Mix all ingredients until just combined (no lumps and don't over mix). Pour into greased muffin tin (or popover pan or individual soufflé dishes) and bake at 400 for 40 minutes. It's that simple. But the trick is in the prep. Remember? Turn oven to 400 and place greased muffin tin inside until same temp as oven. Take out and pour batter into 8 receptacles, about halfway full, and pop into oven. Bake for 40 minutes and then take them out.

These airy, eggy, outside crunchy puffs are ready for butter, jam, peanut butter or whatever you want to put in them. I like them with jam and butter, but I found out that salmon cream cheese is quite tasty, too. It depends on your craving and your tastes. If you prefer a savory popover, substitute 1/2 teaspoon of salt with 1/2 teaspoon poultry seasoning and fill with savory seasoning, like salmon cream cheese. Popovers are very forgiving, take about two minutes to put together (minus the prep) and are just lovely and just enough filling that you can still go out jogging afterward, unless you weigh them down with lots and lots of fillings. I'm addicted and a little surprised that it took me that long to take the plunge once again. Since I didn't have any milk, I used powdered milk (1/3 cup to 1 cup water), but condensed milk (not the sweetened kind) would work just as well. Like I said, very forgiving.

That's the food tip for today. When you try them, and you know you will, let me know whether or not you're addicted. They're better than pancakes and maple syrup and butter are just lovely with popovers.

I guess I should say at least one good thing about the laptop. The screen is wide and the colors beautiful and watching a movie on it is wonderful. I'll get over the minor glitches eventually, just like I did with the old laptop, but it's like any new relationship -- takes time to get comfortable with each other, even though I love the smooth action of the keyboard, which probably won't last long because I tend to be a power user and keyboards don't stand up well to my incessant pounding and fast speed. I am a writer after all.
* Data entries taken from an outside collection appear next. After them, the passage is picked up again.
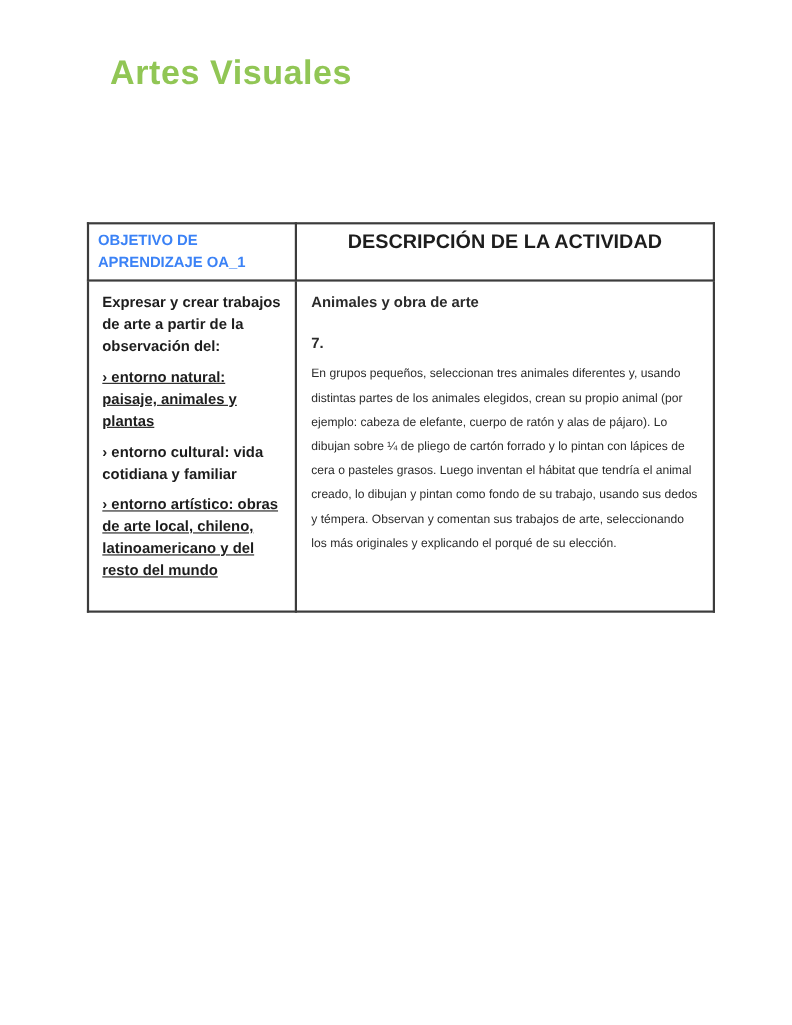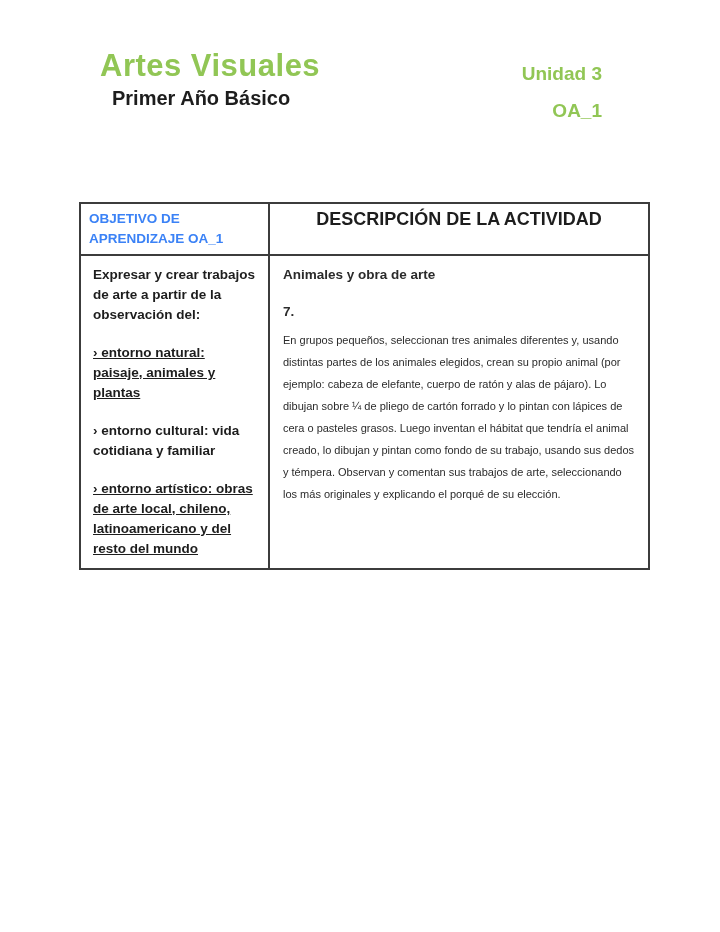"Unidad 3" div.header-right { html: <div> <div>Unidad 3</div> <div>OA_1</div> </div> -> none }
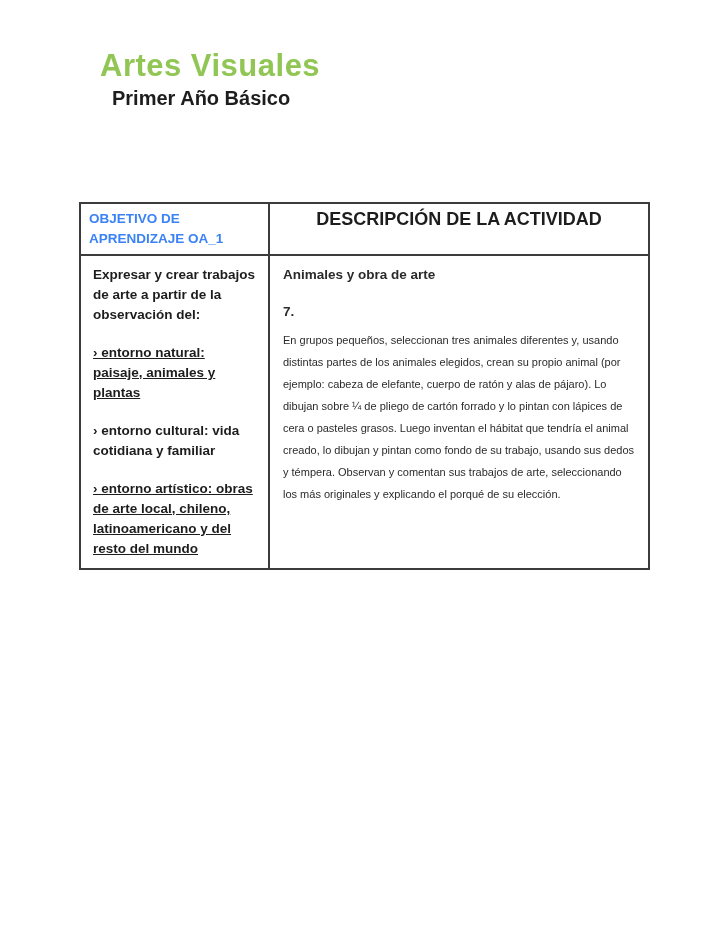"Primer Año Básico" div.course-level { html: <div>Primer Año Básico</div> -> none }
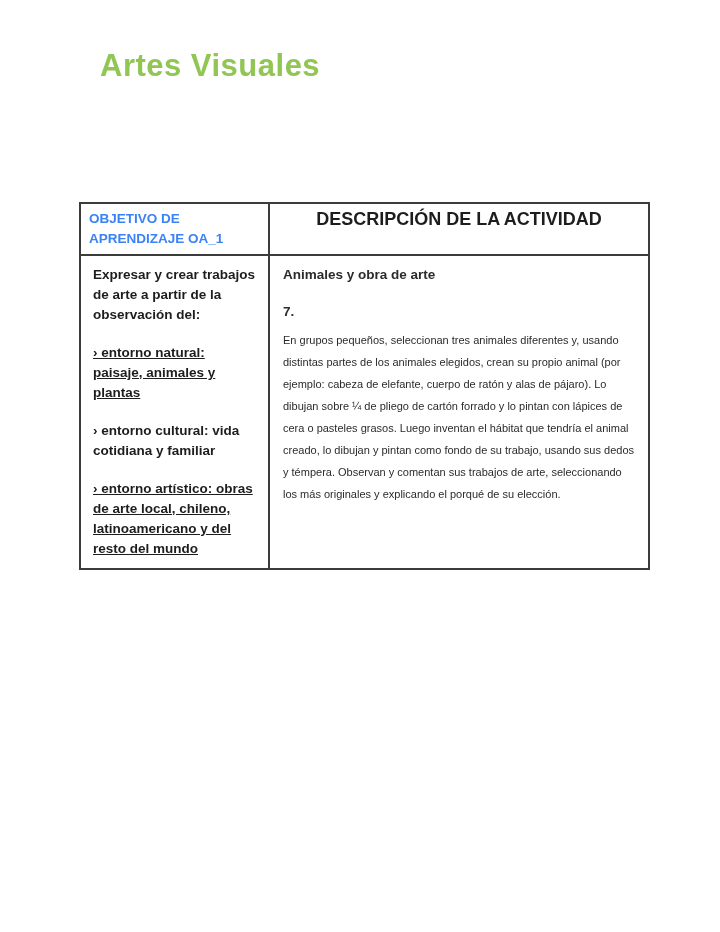"› entorno natural: paisaje, animales" td.td-objective p + p { margin-top: 10px -> none }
There was one other surprise this morning, and it wasn't the cream cheese or the funky touch pad. Someone left a gift on my doorstep and I suspect only one person will understand this. The person, named Julian if the inscription inside the book is to be believed, left me a book. At first I thought it was an author who was determined to have me review their book, but it wasn't an author. The book is about American slave labor with privatized prisons as the sweat shop where several corporations have their goods made. It was a gift from someone I'm working with on an expose'. I'm quite surprised and excited. This is for a new project I'm working on with some interesting ripples already heading out on the stream of consciousness. So, on that note, I shall quit typing, send this up and do the laundry and dishes.

That is all. Disperse.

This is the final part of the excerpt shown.